Mohon tunggu...
Yose Revela
Yose Revela Mohon Tunggu... Freelancer - Freelance

YNWA. Wonosobo, 14 Juli 1992 yoserevela@gmail.com

Selanjutnya

Tutup

Hobby Artikel Utama

Sekotak Memori dalam Buku Komik

25 Oktober 2024   20:16 Diperbarui: 27 Oktober 2024   12:38 270
+
Laporkan Konten
Laporkan Akun
Kompasiana adalah platform blog. Konten ini menjadi tanggung jawab bloger dan tidak mewakili pandangan redaksi Kompas.
Lihat foto
Ilustrasi buku komilk (Sumber: Gramedia)

Di era kekinian, khususnya di Indonesia, keberadaan komik digital menjadi satu fenomena umum. Berkat kepraktisannya, membeli dan menyimpan koleksi komik tak lagi serepot memiliki buku versi cetak. 

Tak perlu lagi repot membeli rak buku atau merawat buku, komik digital bisa tetap awet berada dalam kondisi terbaik, selama ruang penyimpanan di perangkat kita cukup. 

Untuk membacanya, kita cukup membuka berkas di perangkat. Kapan saja, di mana saja, semua bisa dilakukan dan ada dalam genggaman.
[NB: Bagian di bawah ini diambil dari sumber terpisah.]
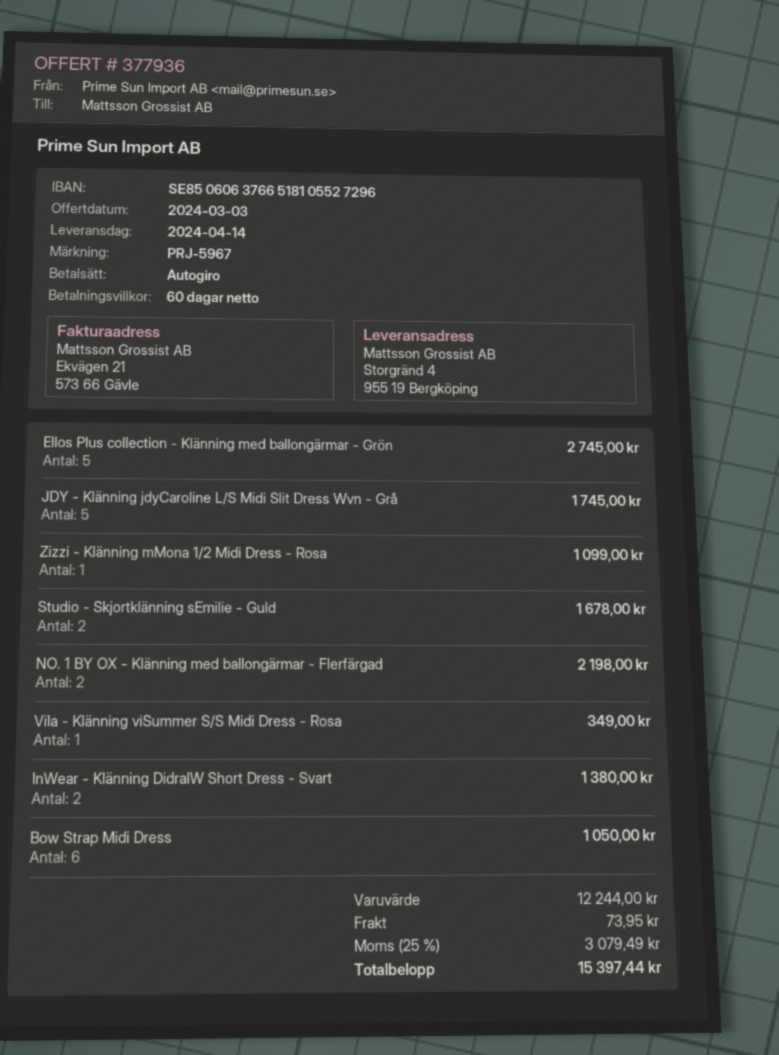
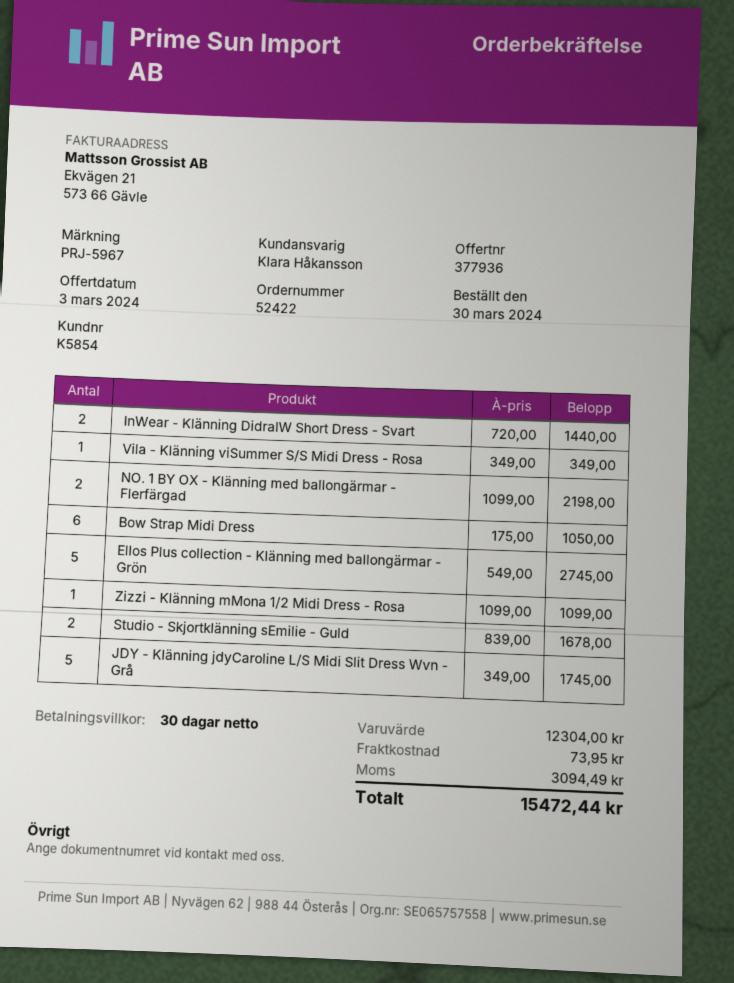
payment terms: 60 days -> 30 days
InWear - Klänning DidraIW Short Dress - Svart: 2 for 1380.00 -> 2 for 1440.00
subtotal: 12244.00 -> 12304.00
tax: 3079.49 -> 3094.49
total: 15397.44 -> 15472.44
Berkat kemajuan teknologi juga, harga satu set seri komik digital relatif jauh lebih murah dari versi cetak. Alhasil, komik fisik pelan-pelan menjelma jadi barang antik, yang tentu saja punya segmen pasar khusus.

(Dokpri)
(Dokpri)

Meski terkesan kuno, buku komik versi cetak sebenarnya adalah satu medium unik. Ia tidak hanya "merekam" cerita dalam urutan gambar dan balon dialog, tapi juga ikut mendokumentasikan tren atau situasi yang terjadi, khususnya saat buku komik itu dicetak.
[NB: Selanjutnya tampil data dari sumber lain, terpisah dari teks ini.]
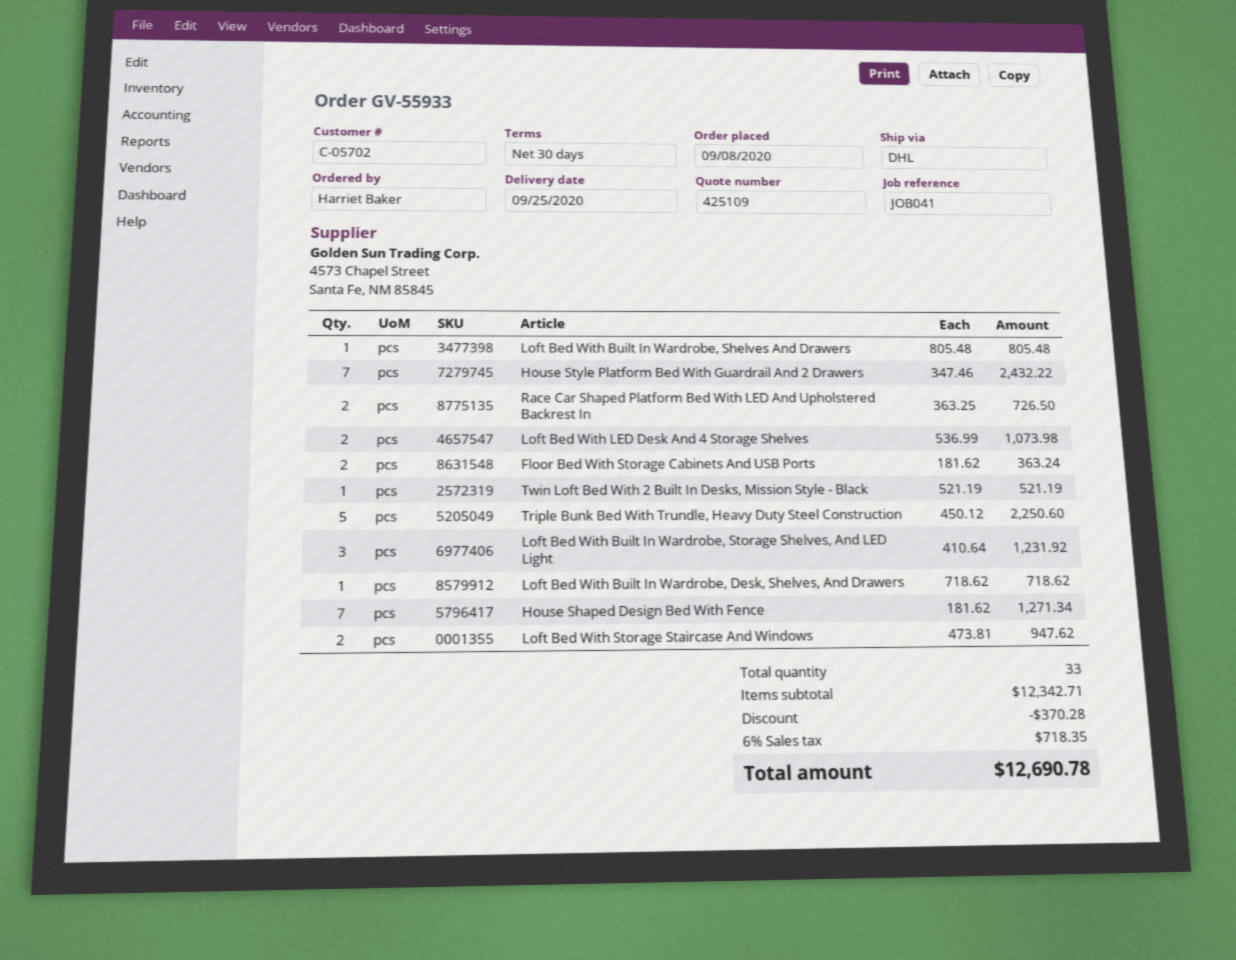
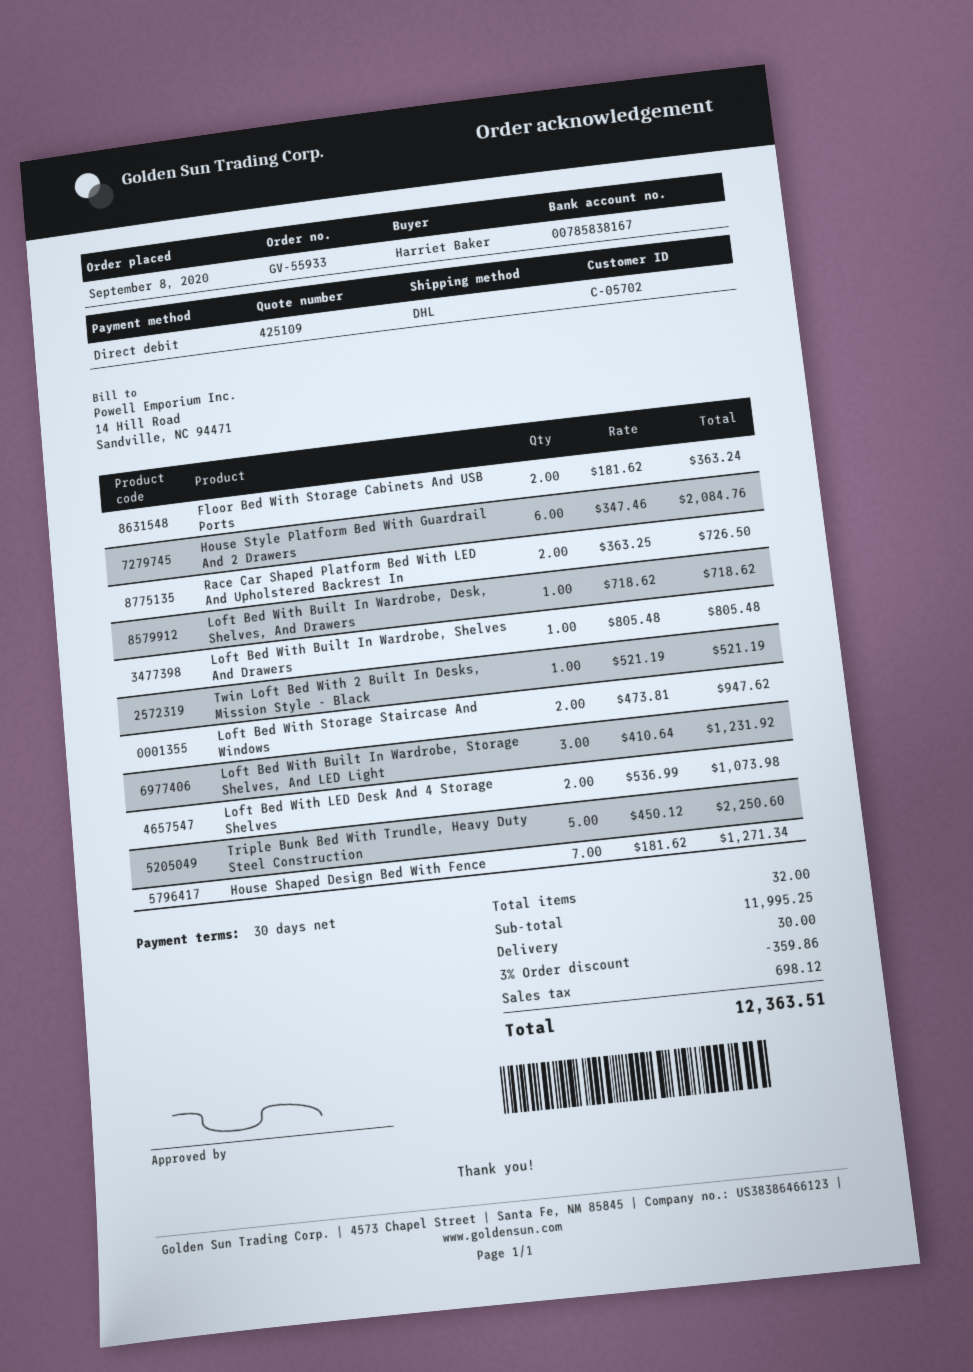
House Style Platform Bed With Guardrail And 2 Drawers: 7 x 347.46 = 2432.22 -> 6 x 347.46 = 2084.76
total quantity: 33 -> 32
subtotal: 12342.71 -> 11995.25
discount: 370.28 -> 359.86
shipping: none -> 30.00
tax: 718.35 -> 698.12
total: 12690.78 -> 12363.51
Sebagai contoh, pada foto di atas, penulis memotret tampilan cover belakang empat judul komik berbeda, yakni Kung Fu Boy (Manga Jepang), Mundinglaya (Indonesia), Full House, dan Goong (Manhwa Korea Selatan, yang belakangan diadaptasi menjadi drakor Full House dan Princess Hours, yang populer di era 2000-an).

Saya masih ingat, keempat komik ini datang dalam kondisi berbeda. Ada yang dibeli dalam kondisi baru, dan ada juga yang dibeli dalam kondisi bekas, masing-masing dibeli pada era 2000-an dan 2010-an. Uniknya, dari label harga pada keempat buku ini, ada satu jejak "rekaman perjalanan" harga buku komik di Indonesia, dari masa ke masa. 

(Dokpri)
(Dokpri)

Pada buku komik Kung Fu Boy, yang dicetak pada awal tahun 1990-an, label harga yang tertera pada bagian belakang menunjukkan angka 3.000 rupiah. Harga itu lalu berubah menjadi 8.500 rupiah pada awal tahun 2000-an, seperti yang tertera pada label harga di komik Mundinglaya.

Di akhir tahun 2000-an, harga itu berubah lagi menjadi 12.000 rupiah, dan naik lagi menjadi 17.500 rupiah di tahun 2010-an. Dengan tren pergerakan harga seperti itu, tidak mengejutkan kalau di tahun 2020 ke atas, harga satu buku komik berada di kisaran 25-30 ribu rupiah, dan masih akan naik lagi di masa depan. 

Meski sepintas terlihat remeh, ragam harga ini menunjukkan, seberapa jauh perjalanan inflasi (dan aneka faktor lainnya) memengaruhi daya beli masyarakat. 

Kita juga bisa melihat bersama, seberapa jauh perbedaan "bobot nilai" uang 100 ribu rupiah dari masa ke masa. Dari yang terlihat "gagah perkasa" di awal tahun 1990-an, menjadi "cukup kuat" di tahun 2000-an, sebelum akhirnya mulai terlihat "biasa saja" sejak tahun 2010-an.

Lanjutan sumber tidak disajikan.